Why “position of privilege?”

In recent years I’ve become more and more aware of how my life situation differs from many others. Simply put: I speak from the most favored and entitled perspective on planet Earth. Just consider some of my attributes:

  • white
  • male
  • straight
  • cisgender
  • middle-class
  • born and raised in the wealthiest country on Earth
  • born and raised in a stable, loving home
  • highly-educated, by an education my highly-educated parents paid for
  • naturally gifted at, and interested in, a field of study that happens to be effortlessly lucrative (math and computer science)
  • first language: English, the language all academics must communicate in
  • never had a health problem science couldn’t easily solve
  • never had to worry about food insecurity
  • never even exposed to drugs that can be addictive
  • never had a spouse who cheated on me or left me
  • never had a child in trouble with the law
  • never experienced a war, either as combatant or civilian
  • never been drafted to the military
  • never physically, sexually, or even verbally abused


Shall I go on?

If there’s any bonus modifier that the big RNG in the sky was dishing out, it came up a nat 20 for me.

I don’t feel guilty about this exactly, but I do recognize it’s a dangerous place to start thinking from.

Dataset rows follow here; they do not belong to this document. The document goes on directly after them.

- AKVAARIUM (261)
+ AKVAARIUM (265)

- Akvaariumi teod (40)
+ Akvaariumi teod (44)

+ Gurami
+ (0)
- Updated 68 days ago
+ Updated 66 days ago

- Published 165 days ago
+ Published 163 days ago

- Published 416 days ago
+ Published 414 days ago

In my life experience, things come pretty easy. Problems are small. Bailouts are natural. Choices are numerous. The most difficult thing I ever have to deal with is some petty jealousy over some other privileged person.

It took me nearly 50 years to truly realize that this is not what everyone, or even most people, experience. Many have to work hard for what simply fell into my lap. They face barriers and prejudices that I will never even know exist. What may seem to me a bare-bones minimum existence will require, for them, a diligent fight to obtain and then to keep. And when I say “for them,” I mean around 95% of all people who have ever lived.

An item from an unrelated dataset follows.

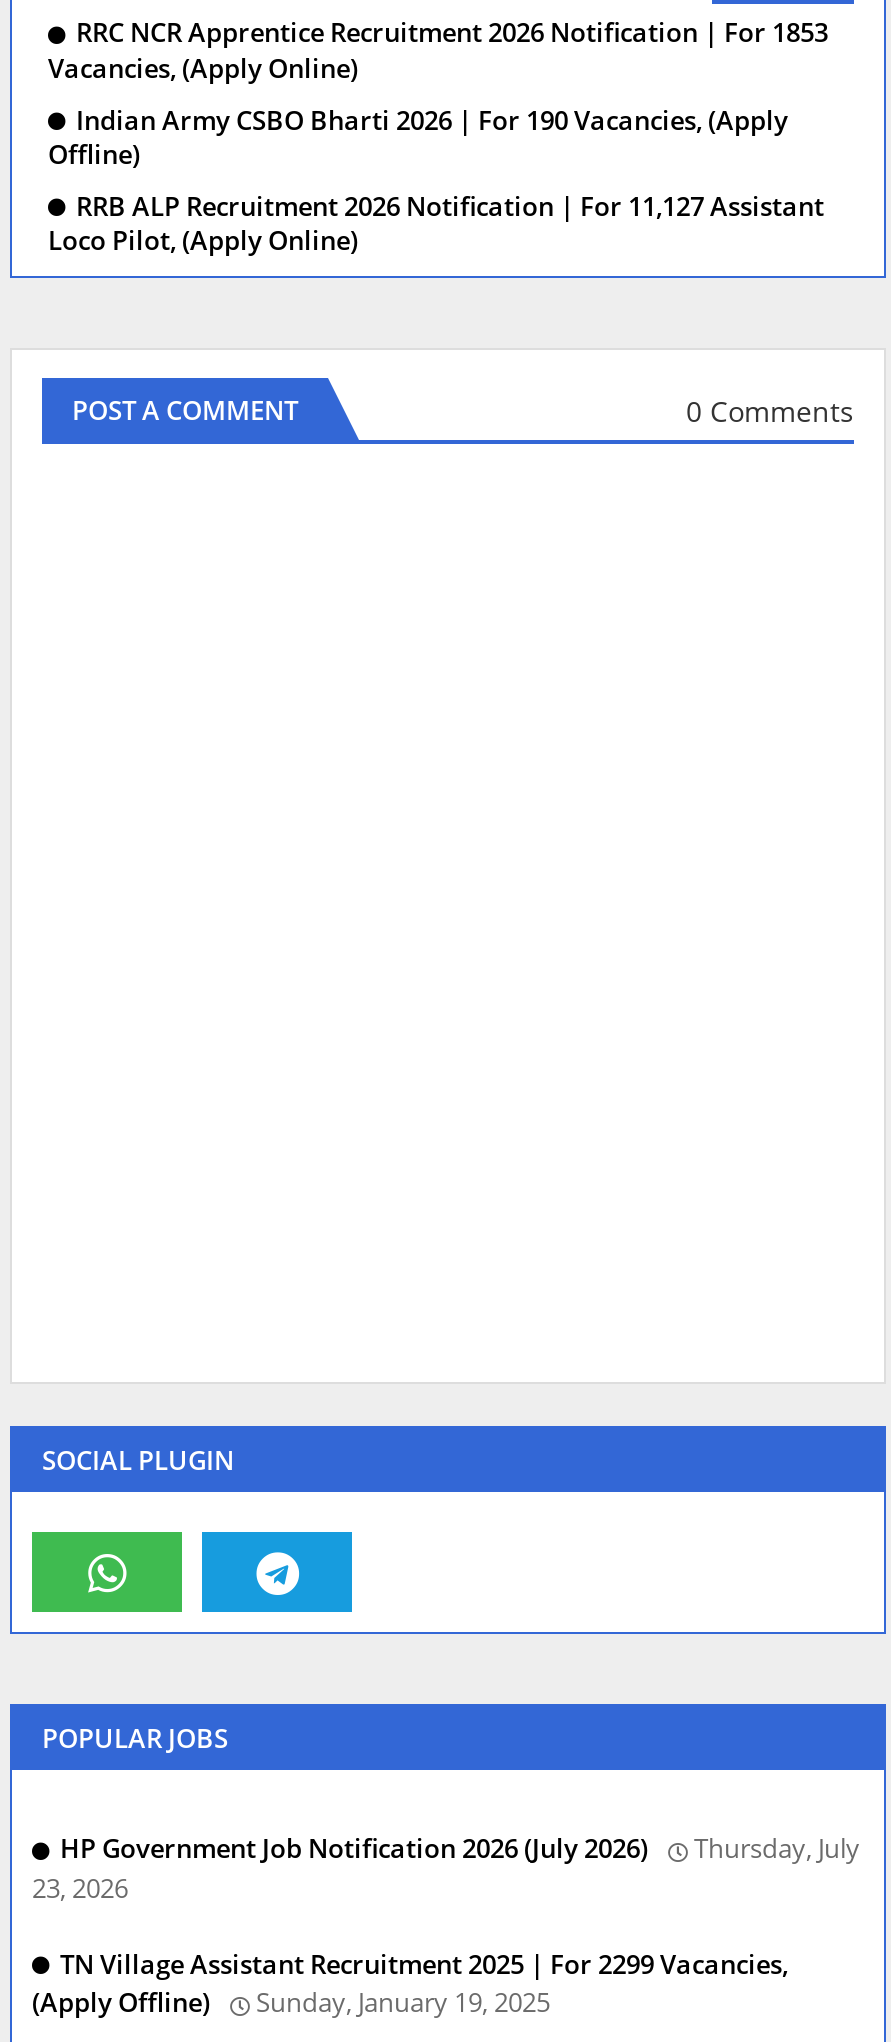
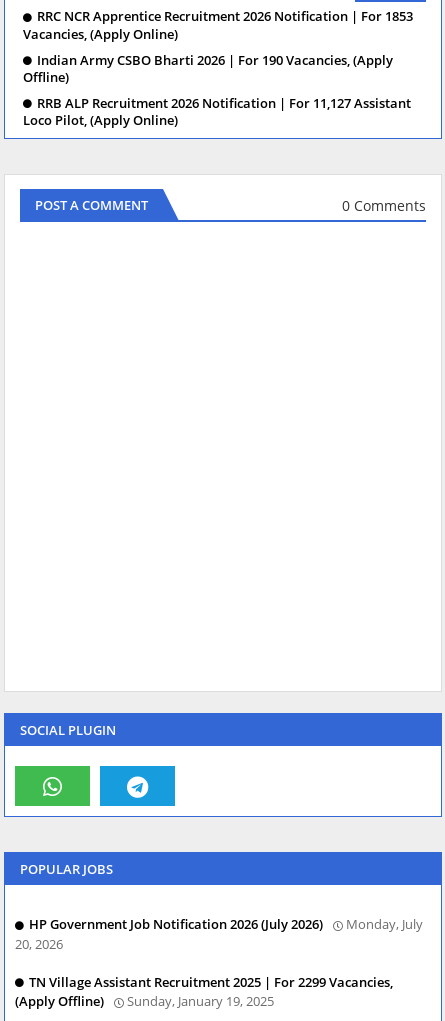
- Thursday, July
+ Monday, July

- 23, 2026
+ 20, 2026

All the musings on this blog will come from this vantage point. It’s the only one I have ever known. I realize that this will make me embarrassingly — and at times, even offensively — tone-deaf to those who don’t have those privileges. Please correct me. I’m here to learn as much as to speak.

I am also a follower of Jesus. What would He want me to do with these numerous, unearned gifts, anyway? My hunch: to invest in those who are less privileged, so that they can more easily achieve their goals and so the playing field can be a bit more level. To do this not in a patronizing way, but in an empowering way. And all without virtue signaling! To anyone who’s less privileged than me (which is almost everyone), please help me figure out how to do that.